### [WORK INSTRUCTION]
Find the word "order" below. Copy each line that has it.
GIVEN DATA section start
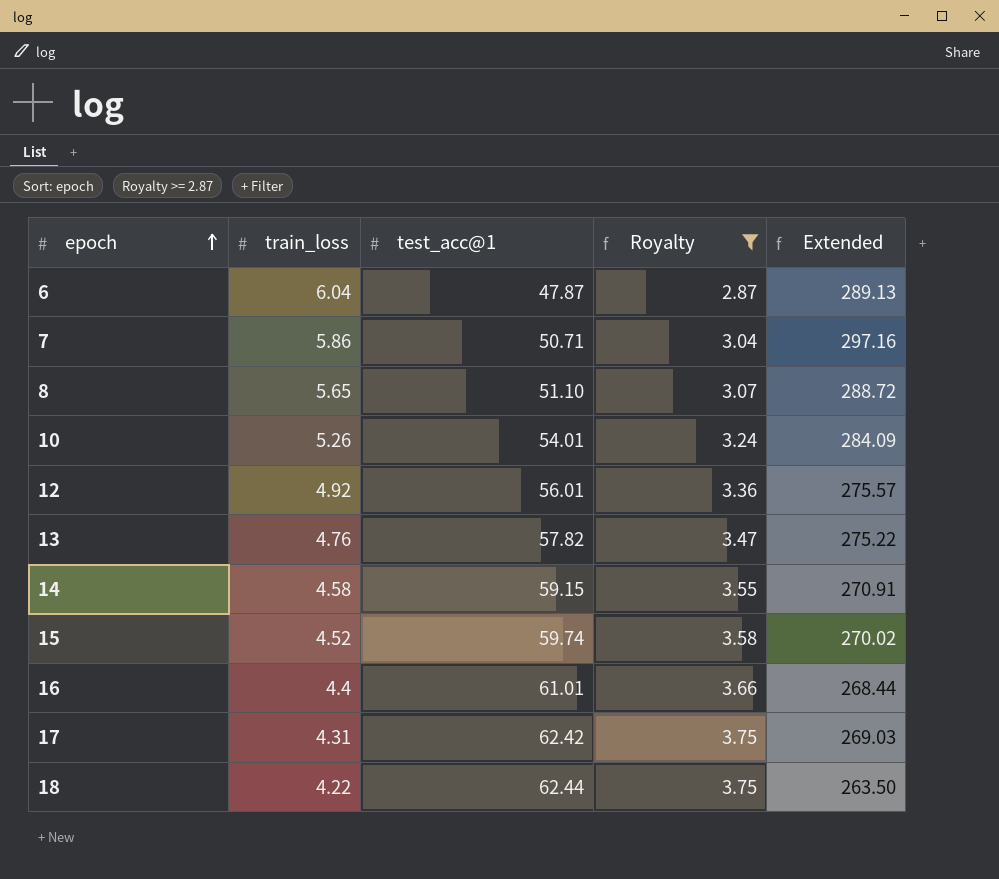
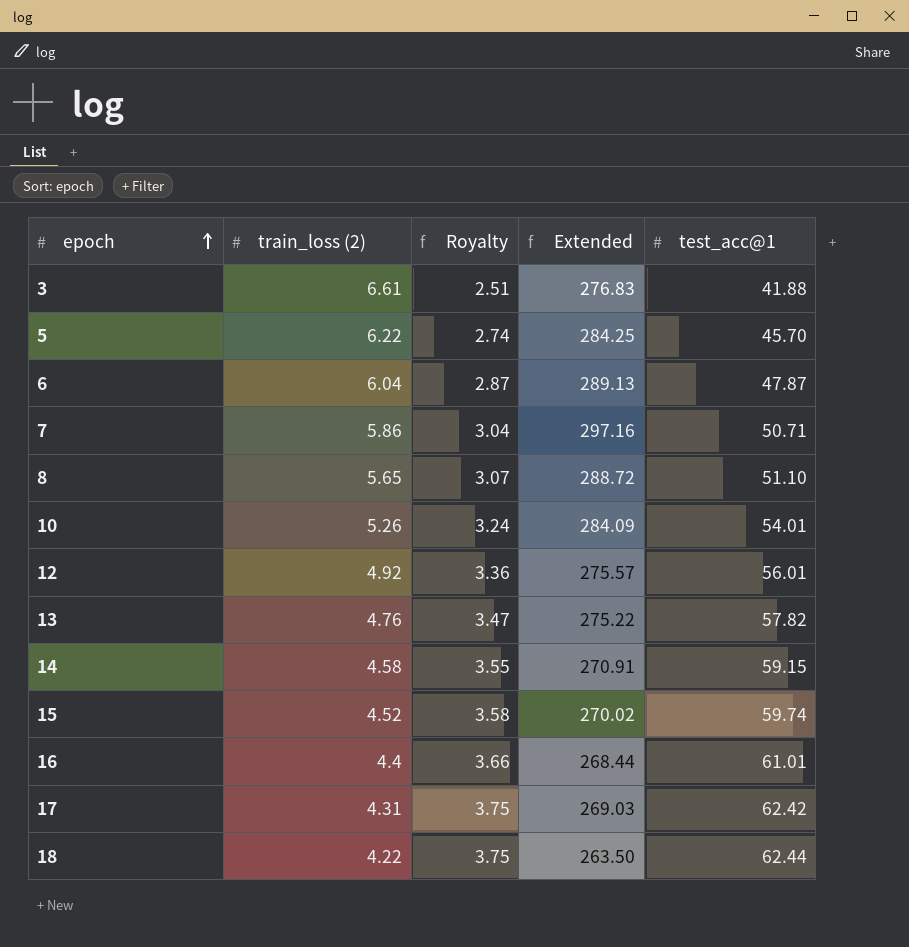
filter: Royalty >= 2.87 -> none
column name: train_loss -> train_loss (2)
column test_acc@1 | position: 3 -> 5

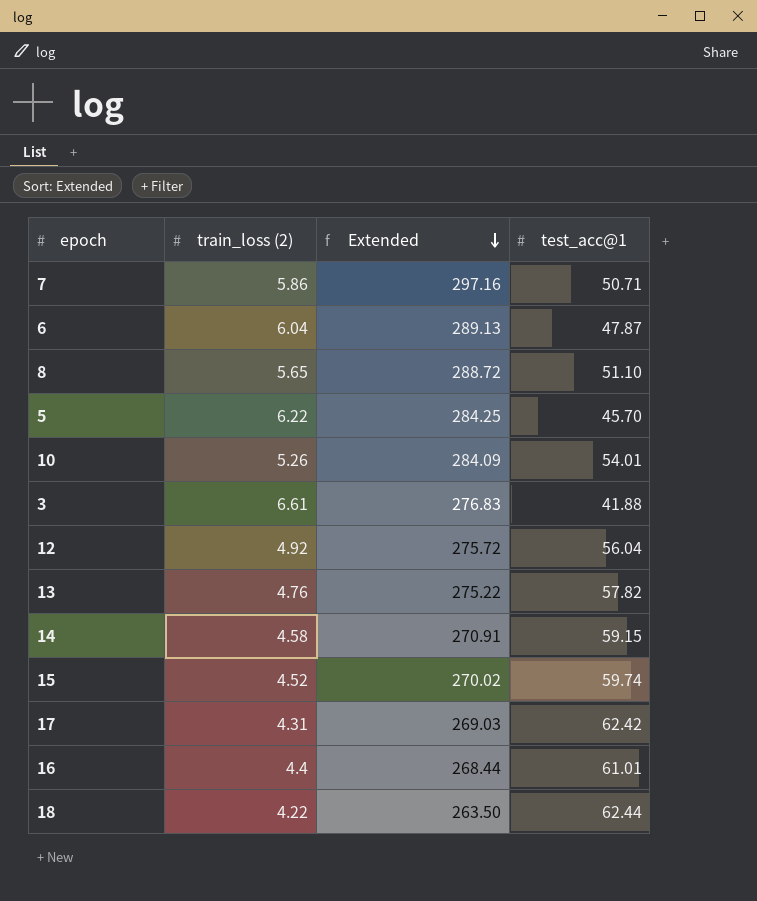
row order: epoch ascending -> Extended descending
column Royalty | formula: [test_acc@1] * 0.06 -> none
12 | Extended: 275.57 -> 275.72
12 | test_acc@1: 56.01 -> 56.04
GIVEN DATA section end
GIVEN DATA section start
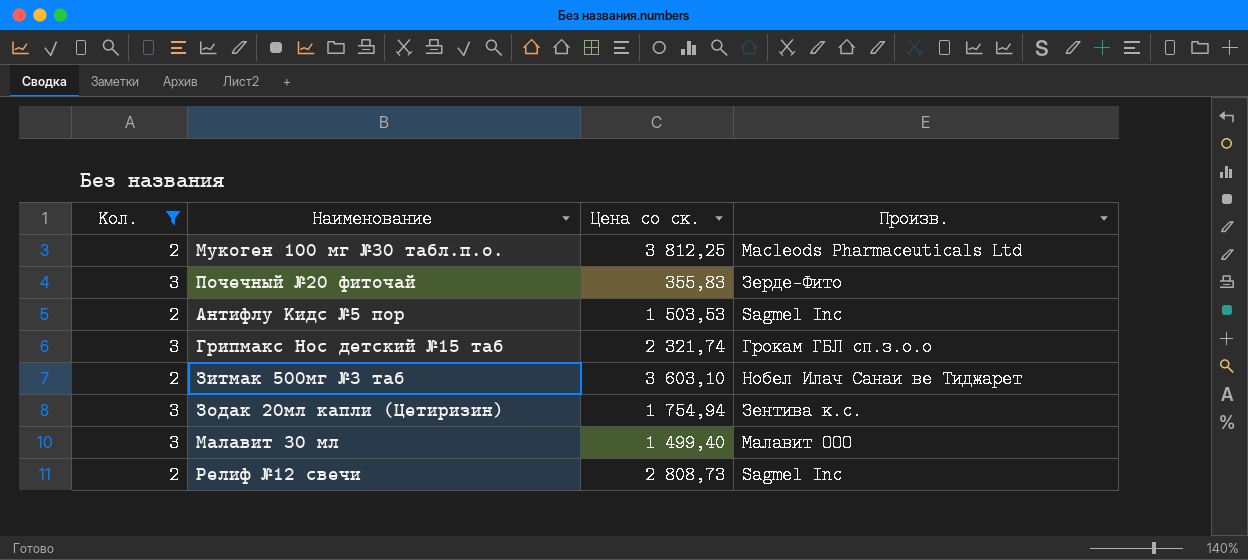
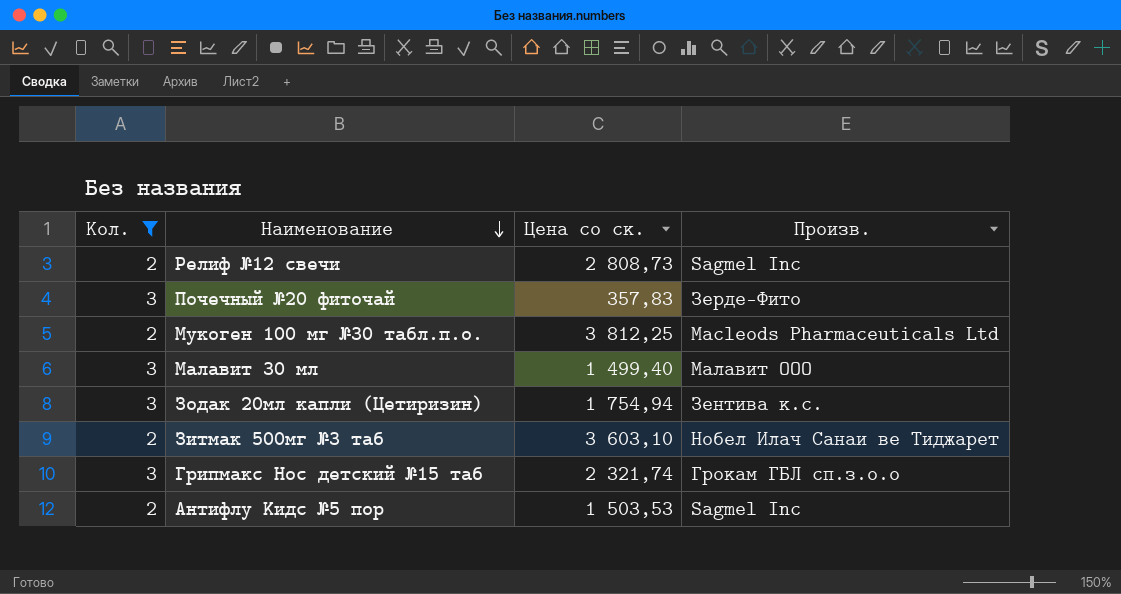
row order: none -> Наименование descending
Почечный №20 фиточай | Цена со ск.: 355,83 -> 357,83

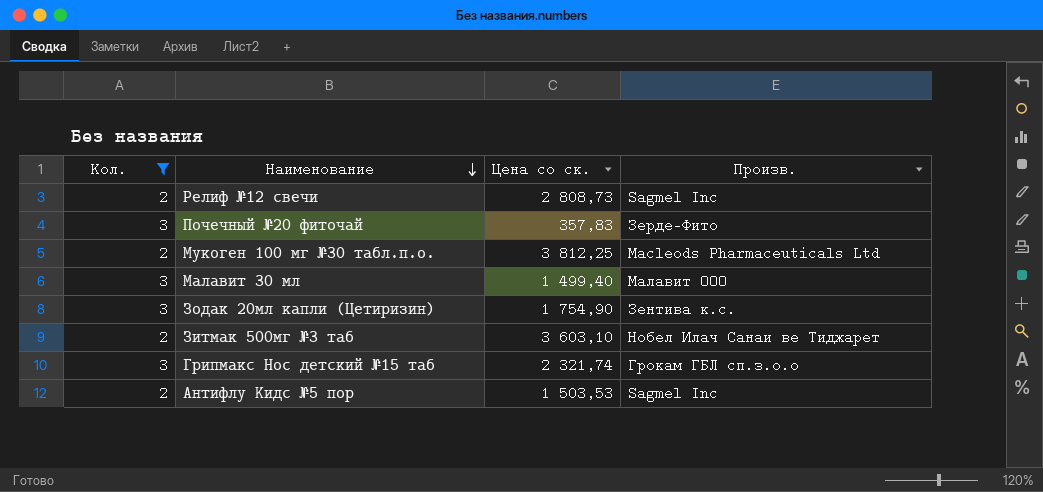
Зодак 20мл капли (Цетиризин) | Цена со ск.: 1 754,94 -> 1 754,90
GIVEN DATA section end
### [EXERCISE RESPONSE]
row order: epoch ascending -> Extended descending
row order: none -> Наименование descending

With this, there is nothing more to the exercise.